Input material:
########################################

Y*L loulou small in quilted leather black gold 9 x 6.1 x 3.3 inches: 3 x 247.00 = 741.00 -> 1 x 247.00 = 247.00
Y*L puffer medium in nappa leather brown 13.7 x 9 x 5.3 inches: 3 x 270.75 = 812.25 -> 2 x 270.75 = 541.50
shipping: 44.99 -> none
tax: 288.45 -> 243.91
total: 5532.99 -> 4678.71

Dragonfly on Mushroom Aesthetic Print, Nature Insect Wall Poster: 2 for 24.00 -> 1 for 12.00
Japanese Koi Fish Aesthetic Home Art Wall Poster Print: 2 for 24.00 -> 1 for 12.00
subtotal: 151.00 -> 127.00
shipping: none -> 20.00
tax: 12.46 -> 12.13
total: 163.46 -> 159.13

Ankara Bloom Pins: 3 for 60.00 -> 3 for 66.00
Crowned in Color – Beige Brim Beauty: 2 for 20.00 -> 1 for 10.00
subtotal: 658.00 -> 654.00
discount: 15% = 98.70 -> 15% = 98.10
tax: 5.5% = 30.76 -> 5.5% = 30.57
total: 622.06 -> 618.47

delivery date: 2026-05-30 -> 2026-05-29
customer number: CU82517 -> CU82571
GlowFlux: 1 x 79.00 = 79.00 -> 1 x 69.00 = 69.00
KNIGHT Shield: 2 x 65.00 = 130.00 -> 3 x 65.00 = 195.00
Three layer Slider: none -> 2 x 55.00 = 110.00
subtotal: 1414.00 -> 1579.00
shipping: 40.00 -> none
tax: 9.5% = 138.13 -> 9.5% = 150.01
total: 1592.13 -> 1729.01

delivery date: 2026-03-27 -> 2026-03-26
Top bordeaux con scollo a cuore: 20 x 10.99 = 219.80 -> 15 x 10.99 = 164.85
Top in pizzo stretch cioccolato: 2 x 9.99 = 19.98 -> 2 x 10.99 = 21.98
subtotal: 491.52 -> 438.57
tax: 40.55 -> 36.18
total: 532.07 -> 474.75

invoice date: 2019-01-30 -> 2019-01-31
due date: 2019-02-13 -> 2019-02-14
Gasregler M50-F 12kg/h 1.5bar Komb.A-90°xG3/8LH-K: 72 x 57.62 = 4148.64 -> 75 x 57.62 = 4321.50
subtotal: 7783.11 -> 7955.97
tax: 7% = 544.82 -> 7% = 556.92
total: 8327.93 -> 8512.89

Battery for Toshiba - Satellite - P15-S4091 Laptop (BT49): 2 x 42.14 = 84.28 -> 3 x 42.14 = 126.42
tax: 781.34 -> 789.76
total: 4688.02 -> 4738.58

########################################

Task goal: Scan the listing above and copy all lines containing the word "Print".

Response area:
Dragonfly on Mushroom Aesthetic Print, Nature Insect Wall Poster: 2 for 24.00 -> 1 for 12.00
Japanese Koi Fish Aesthetic Home Art Wall Poster Print: 2 for 24.00 -> 1 for 12.00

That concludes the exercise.